## Information shown
++++++++++++++++++++
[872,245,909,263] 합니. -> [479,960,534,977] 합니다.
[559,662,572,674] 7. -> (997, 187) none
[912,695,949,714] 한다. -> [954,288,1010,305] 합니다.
++++++++++++++++++++
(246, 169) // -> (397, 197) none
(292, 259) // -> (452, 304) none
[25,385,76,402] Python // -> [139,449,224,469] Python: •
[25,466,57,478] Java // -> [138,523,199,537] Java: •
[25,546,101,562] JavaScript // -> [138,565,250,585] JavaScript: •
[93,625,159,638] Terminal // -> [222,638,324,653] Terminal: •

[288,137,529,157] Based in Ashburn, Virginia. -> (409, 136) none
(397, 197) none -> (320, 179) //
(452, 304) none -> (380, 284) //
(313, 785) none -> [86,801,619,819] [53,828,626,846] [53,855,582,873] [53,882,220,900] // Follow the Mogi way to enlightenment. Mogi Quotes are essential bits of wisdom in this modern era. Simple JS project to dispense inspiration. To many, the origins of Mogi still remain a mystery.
++++++++++++++++++++
## Problem to work on
Using the data above, repeat exactly the lines that begin at the line with "[872,245,909,263] 합니. ->" and end at the line with "[912,695,949,714] 한다. ->", both ends included.

## Exercise output
[872,245,909,263] 합니. -> [479,960,534,977] 합니다.
[559,662,572,674] 7. -> (997, 187) none
[912,695,949,714] 한다. -> [954,288,1010,305] 합니다.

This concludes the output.